How I see the popularity of Christianity is that the Gospels do hook in to the primal desire for perfect religion, but as you say, "seemingly" rather than in fact. "Devout and strict Christianity is practiced by millions" because it provides an internally coherent ethical and moral narrative that has been enormously successful. The USA pilgrim fathers on the Mayflower who landed at Plymouth Rock set the tone. Early rules included the practice of
nailing people's ears to trees if they missed Sunday worship. This intense cruelty had the premise that community obedience and cohesion are destroyed by heresy and backsliding. Modern fundamentalist puritans are not allowed to enforce their cults with such barbaric practices, but some probably would if they could.
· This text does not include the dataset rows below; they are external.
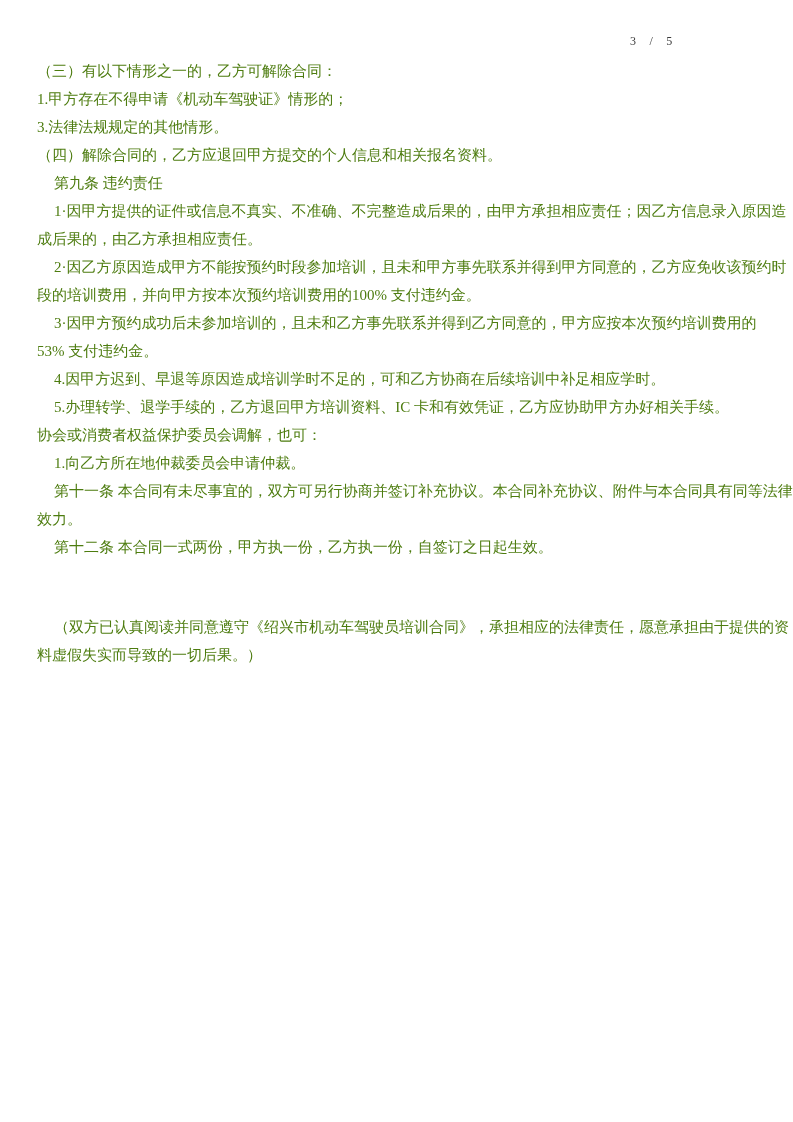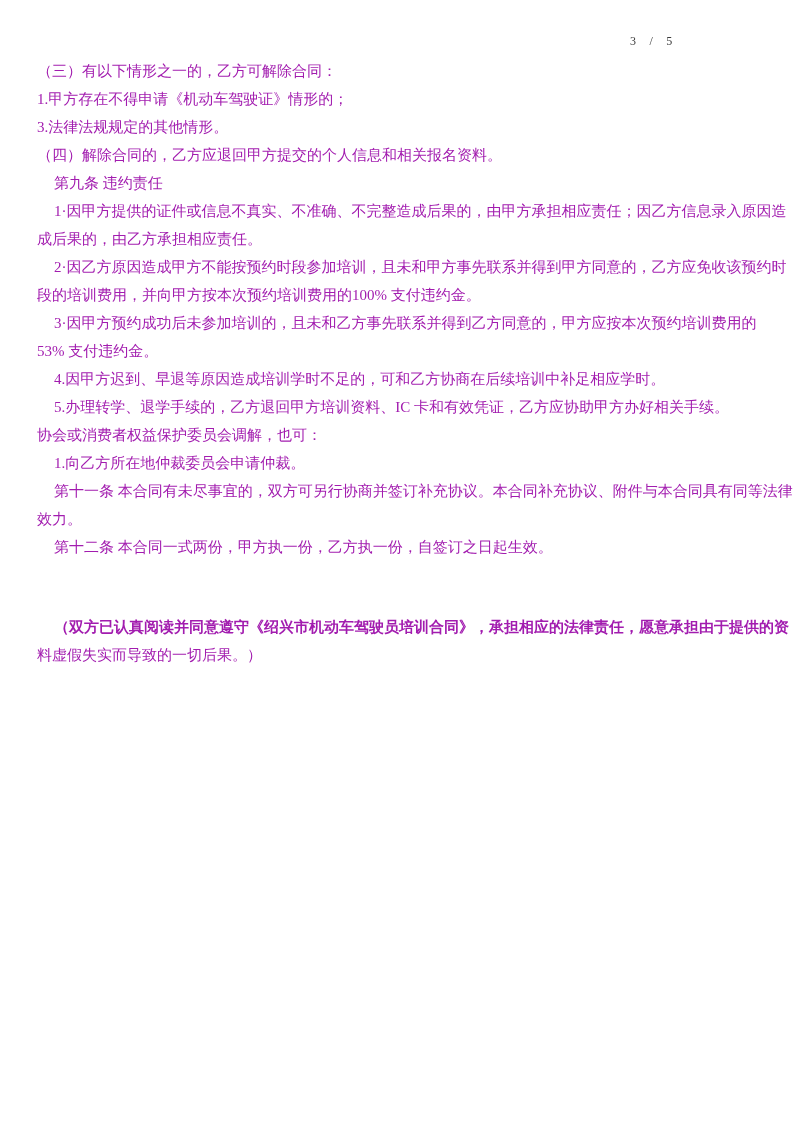--- a/index.html
+++ b/index.html
@@ -40,28 +40,27 @@
     position: absolute;
     top: 57px;
     left: 37px;
     width: 720px;
   }
   .line {
     font-size: 15px;
     line-height: 28px;
     height: 28px;
     white-space: nowrap;
-    color: #a21caf;
+    color: #4d7c0f;
   }
   .line.indent {
     padding-left: 17px;
   }
   .line.gap-before {
     margin-top: 52px;
-    font-weight: bold;
   }
 </style>
 </head>
 <body>
 
 <div class="page">
 
   <div class="page-number">
     <span>3</span><span>/</span><span>5</span>
   </div>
The problem with this use of faith as the glue of community cohesion is that it removes the ability to question and doubt. Modern progress has arisen from scientific doubt, putting the entire schema of faith into radical question. If faith is about nailing people's ears to trees, it seems to be evil. Part of the myth of scientific atheism is, in Hitchens' term, that religion poisons everything.
I don't think your description of Christianity as "enlarging" myth is quite right. What really happened was that older myths were transformed and united into a believable historic narrative. For example, the myth of Serapis was very similar to Christianity, but suffered from the defect (in terms of mass appeal) that its adherents accepted and admitted from the start that Serapis was an invented fantasy. The designers of Christianity saw that this admission was a crucial failure, so the stories about Jesus had to be presented as believable history.
What I find interesting is the way an esoteric ancient mythology is encoded into the Gospels, especially around the theme that heaven is the heavens. This cosmic myth was suppressed with utmost fanaticism and violence in the Dark Ages. We are now at the cusp of being able to talk about it publicly again, but the mentality of suppression remains dominant overall.